Femoroacetabular Impingement Clinical Trial
Official title:
Investigating the Reliability of Highly Dynamic 3D Motion Analysis Protocol in Adolescence and Adult Males
Femoroacetabular impingement is an orthopedic condition that is primarily characterized by the presence of anatomic bony abnormalities in the femoral head and/or the acetabulum resulting in an abnormal contact between the two during hip motion, especially in positions of increased hip flexion and rotation, ultimately leading to hip pain. The main study was initiated with the goal of exploring the etiology of FAI in a multidimensional and novel way that addresses the major gaps in literature. Within the main study a 3D motion capture protocol has been designed in line with the latest literature recommendations, which called for more hip ROM specific movements and athlete oriented 3D motion capture protocols that incorporate the spinopelvic complex. While the protocol surely contains movements that have been previously validated and published such as squats and lunges, a unique addition of high velocity soccer kicks and hop- lunges have been included. Such additions elevate the relevancy of the 3D motion analysis protocol, however they also pose questions on how reliable and accurate these additions are. This is especially important a 3D motion analysis has a very subjective component, which is the placement of the skin markers by the clinician.
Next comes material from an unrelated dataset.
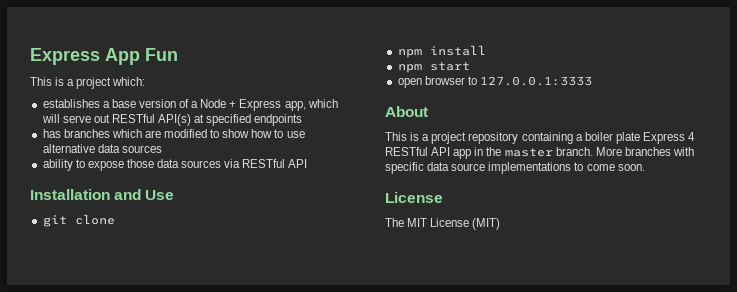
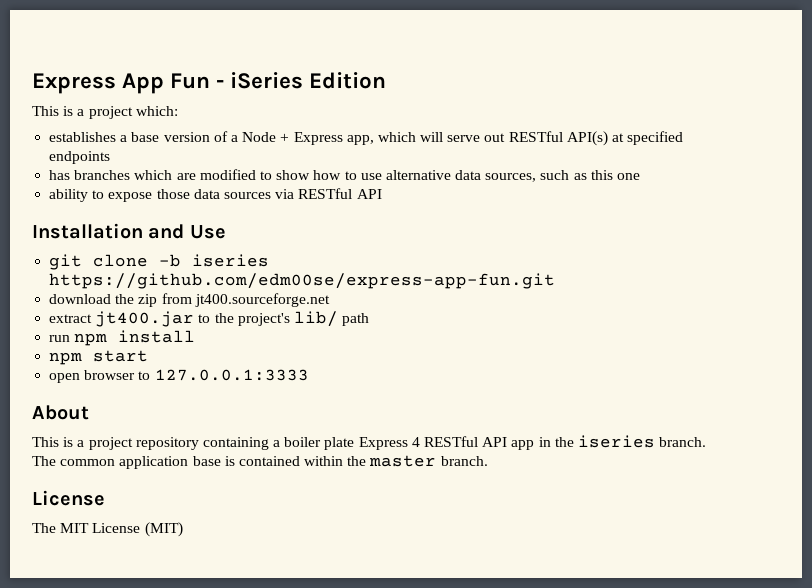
(178, 54) none -> [216,72,387,89] - iSeries Edition
[121,145,162,153] sources -> [485,170,641,182] sources, such as this one
(115, 219) // -> [159,254,270,267] [49,273,556,289] [49,293,330,307] [49,311,370,327] [49,335,71,342] -b iseries https://github.com/edm00se/express-app-fun.git // download the zip from jt400.sourceforge.net // extract jt400.jar to the project's lib/ path // run
[504,147,694,157] [385,162,645,174] master branch. More branches with specific data source implementations to come soon. -> [577,435,707,448] [32,455,488,469] iseries branch. The common application base is contained within the master branch.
Errors or alteration to markers placement between different sessions or different subjects have been shown to significantly affect the quality of data. Furthermore, not all physical movement can be properly documented using motion analysis. The velocity at which the movement is preformed combined with how complex it is can affect the quality of data collected by the motion analysis system. Also another important component is the uniqueness of the population recruited for the main study. Most studies with highly dynamic motion protocols have been validated and published on adult populations. Thus the investigators cannot use their findings liberally to compare with the adolescent protocol, as differences in patterns of motion between adults and adolescence have been documented. Indeed, a need to test the reliability of the investigators' protocol among their own study groups is highly imperative.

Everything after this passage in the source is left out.